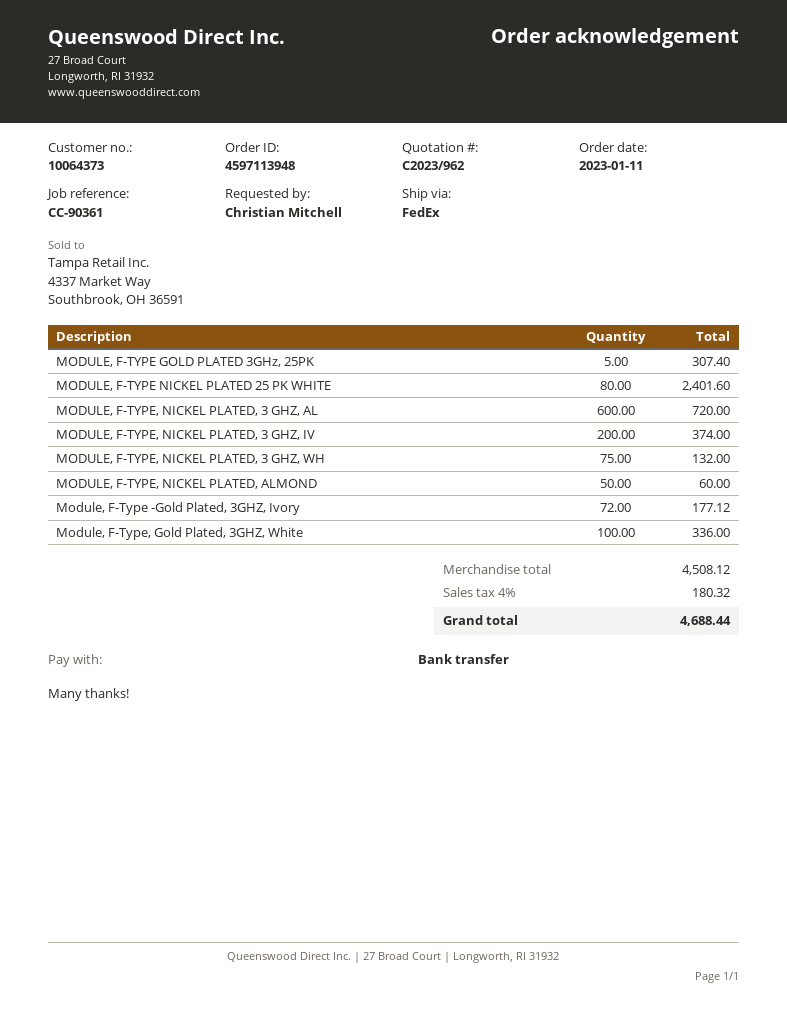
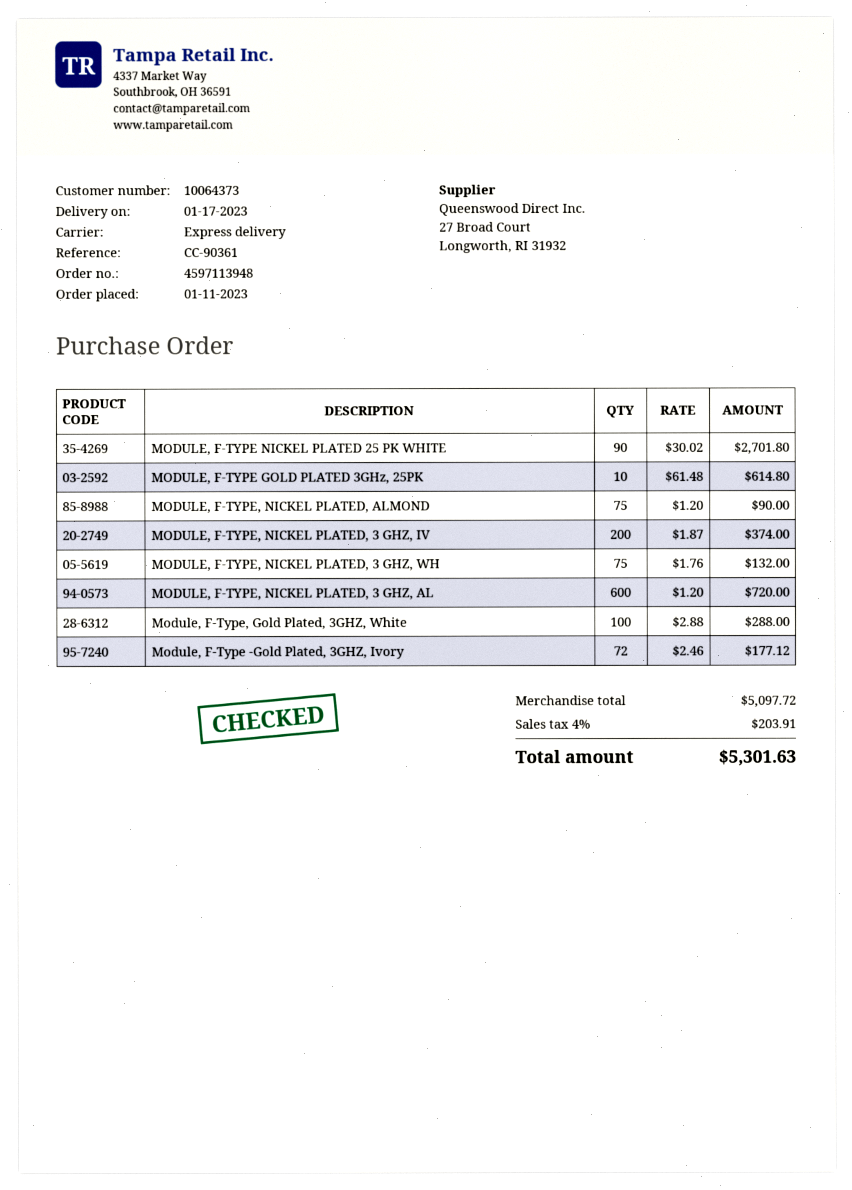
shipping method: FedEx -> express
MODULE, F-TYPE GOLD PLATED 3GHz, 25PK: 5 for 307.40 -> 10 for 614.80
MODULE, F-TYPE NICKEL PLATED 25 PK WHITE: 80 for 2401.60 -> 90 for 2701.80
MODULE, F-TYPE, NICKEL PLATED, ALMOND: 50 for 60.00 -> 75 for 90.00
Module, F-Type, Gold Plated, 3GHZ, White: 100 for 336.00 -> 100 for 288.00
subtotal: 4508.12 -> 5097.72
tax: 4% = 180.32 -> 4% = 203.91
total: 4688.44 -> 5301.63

*Problem description*: Your task is to reproduce exactly the lines that begin with the one containing "MODULE, F-TYPE, NICKEL" and continue to the end of the data, both ends included.

*Exercise solution*:
MODULE, F-TYPE, NICKEL PLATED, ALMOND: 50 for 60.00 -> 75 for 90.00
Module, F-Type, Gold Plated, 3GHZ, White: 100 for 336.00 -> 100 for 288.00
subtotal: 4508.12 -> 5097.72
tax: 4% = 180.32 -> 4% = 203.91
total: 4688.44 -> 5301.63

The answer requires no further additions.